Никита пошел наверх переодеваться, а мы с Антоном — на кухню готовить завтрак.
— Я могу вам чем-нибудь помочь? — предложила я.
— Что вы, Машенька. Я так давно живу один, что научился управляться на кухне лучше любой женщины.
Я присела на табуретку и стала с удовольствием за ним наблюдать. Сначала он вынул из духовки огромную чугунную сковороду и поставил ее на огонь. Потом достал из холодильника картонную упаковку яиц и тарелку с тонко нарезанными пластами бекона. Аккуратно разложив бекон по сковороде, он, чуть отойдя, серьезно полюбовался незаконченным натюрмортом и, разбив на бекон яйца, принялся крошить овощи.
Выдавив в салат лимон и заправив его оливковым маслом, Антон снова отбежал в сторону и, оценив красоту, сказал: «Вау». Когда он ставил на огонь громадную закопченную турку, в кухню вошел Никита.
— И что это мы тут делаем? — вкрадчиво поинтересовался он.
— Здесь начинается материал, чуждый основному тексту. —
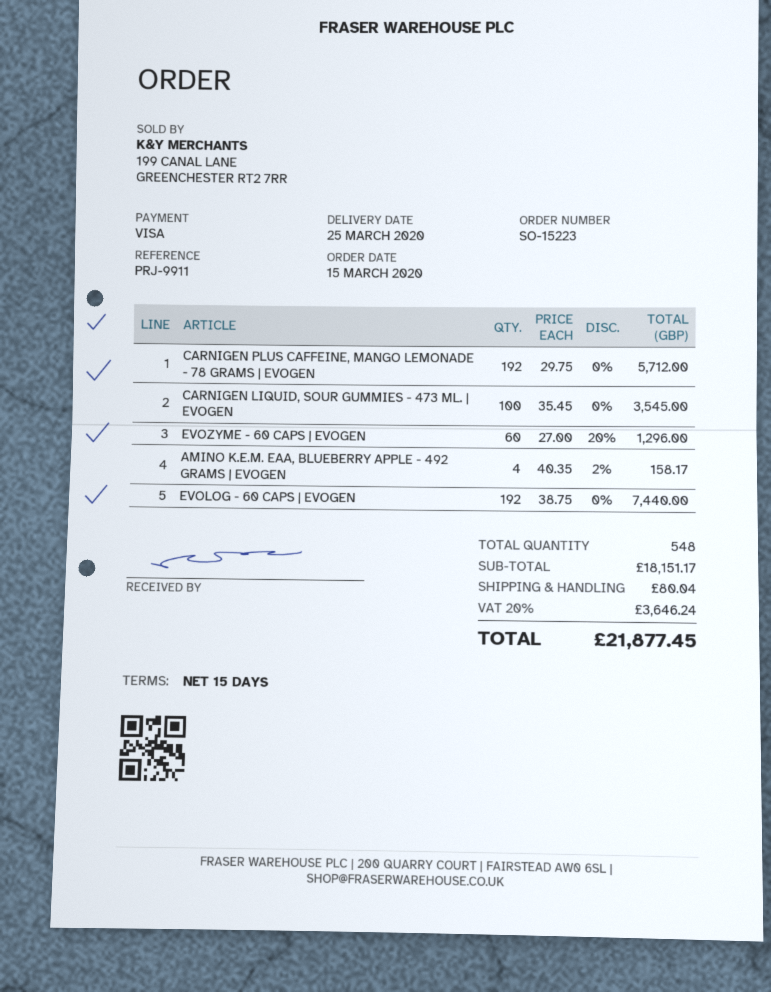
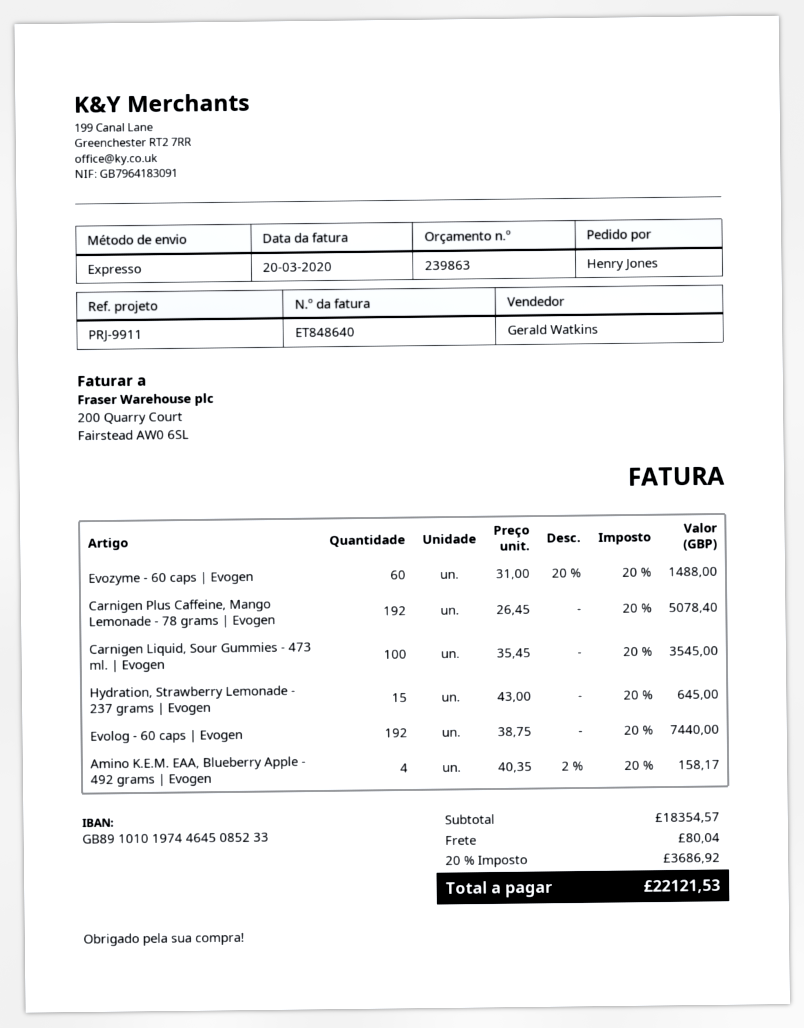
CARNIGEN PLUS CAFFEINE, MANGO LEMONADE - 78 GRAMS | EVOGEN: 192 x 29.75 = 5712.00 -> 192 x 26.45 = 5078.40
EVOZYME - 60 CAPS | EVOGEN: 60 x 27.00 - 20% = 1296.00 -> 60 x 31.00 - 20% = 1488.00
Hydration, Strawberry Lemonade - 237 grams | Evogen: none -> 15 x 43.00 = 645.00
subtotal: 18151.17 -> 18354.57
tax: 20% = 3646.24 -> 20% = 3686.92
total: 21877.45 -> 22121.53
На Никите был все тот же радостный женский халатик. Грудь полностью обнажена, короткие рукава потрескивали при каждом его вздохе, а снизу торчат голые и какие-то беззащитные ноги. Но несмотря на свежесть и вполне бодрый вид, мне показалось, что Никита все утро чувствовал себя не совсем в своей тарелке. Он то прятал от меня глаза, то смотрел прямо мне в лицо с нескрываемым вызовом.